As well as being a homemaker, Mom chose nursing as a career. She worked until she was diagnosed with multiple myeloma when my youngest siblings (twins) were almost two years old. I still lived in my hometown at that time and it wasn’t unusual for someone to approach me and reminisce about my mother’s bedside manner.

They’d say things like, “You know, when I was in the hospital, your mother was the best nurse I had.” These comments pleased me, but didn’t surprise me. She loved taking care of people. That was another way God chose to use her and though people never said so, I’m guessing Mom prayed with a few of her patients. She was a prayer warrior. Her favorite phrase was “Prayer changes things.”

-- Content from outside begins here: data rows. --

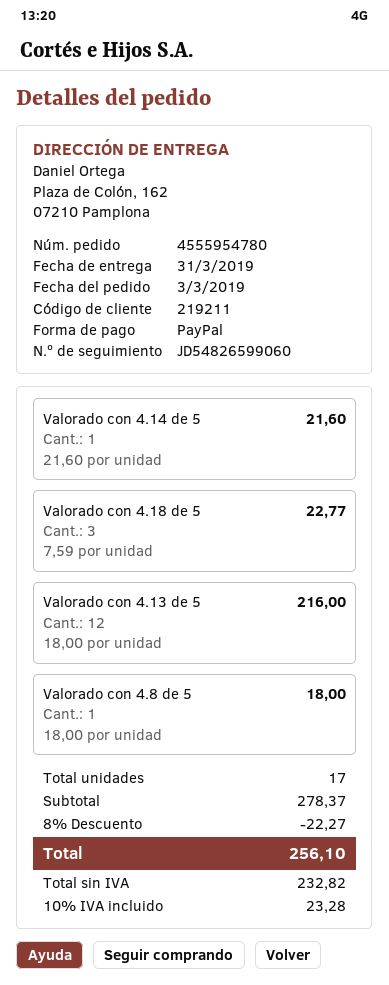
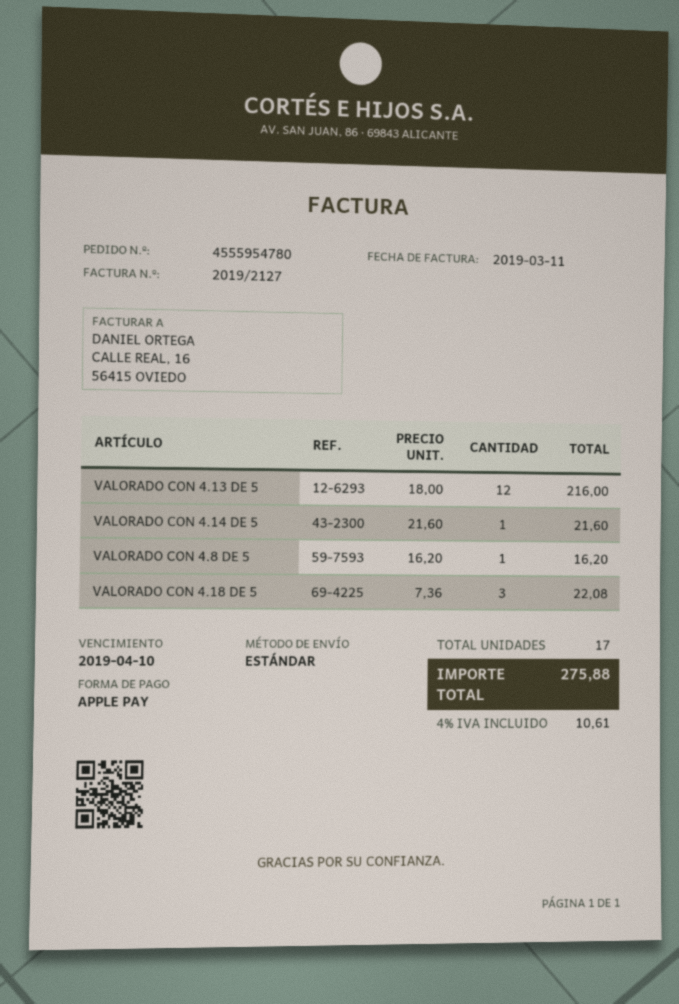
payment method: PayPal -> Apple Pay
Valorado con 4.18 de 5: 3 x 7.59 = 22.77 -> 3 x 7.36 = 22.08
Valorado con 4.8 de 5: 1 x 18.00 = 18.00 -> 1 x 16.20 = 16.20
discount: 8% = 22.27 -> none
tax: 10% = 23.28 -> 4% = 10.61
total: 256.10 -> 275.88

It’s impossible to tell how many lives Mom touched as a “Christ-carrier.” Most of the clues came from observing her over the years and then making discoveries in that packet containing her papers and journals.

She kept track of her witnessing efforts with one person in particular–her oncologist. Notes made in the margins of her cancer journal revealed that she had witnessed to him and given him a “smiley face tract.” I suppose it was a last ditch effort to plant some seeds, because Mom had decided to stop having treatments.

While at a party a couple years ago, I was introduced to a woman who had known my mother. “What a striking resemblance,” she said. “And when I saw you go across the room just a few minutes ago, I noticed you even walk like her.”

I laughed at that. But thinking of it now, I realize my spiritual walk isn’t much like hers. I get a little hard of hearing when it comes to heeding the Lord’s instructions for me.

Not Mom; she heard the call of God on her life and got in step with the Holy Spirit immediately. Though her desire was to travel to distant lands, she was satisfied with a small town and the people God placed in her path. She focused on what mattered and wasn’t ashamed of the gospel.

I can hear the Savior saying to her, “Well done, good and faithful servant.”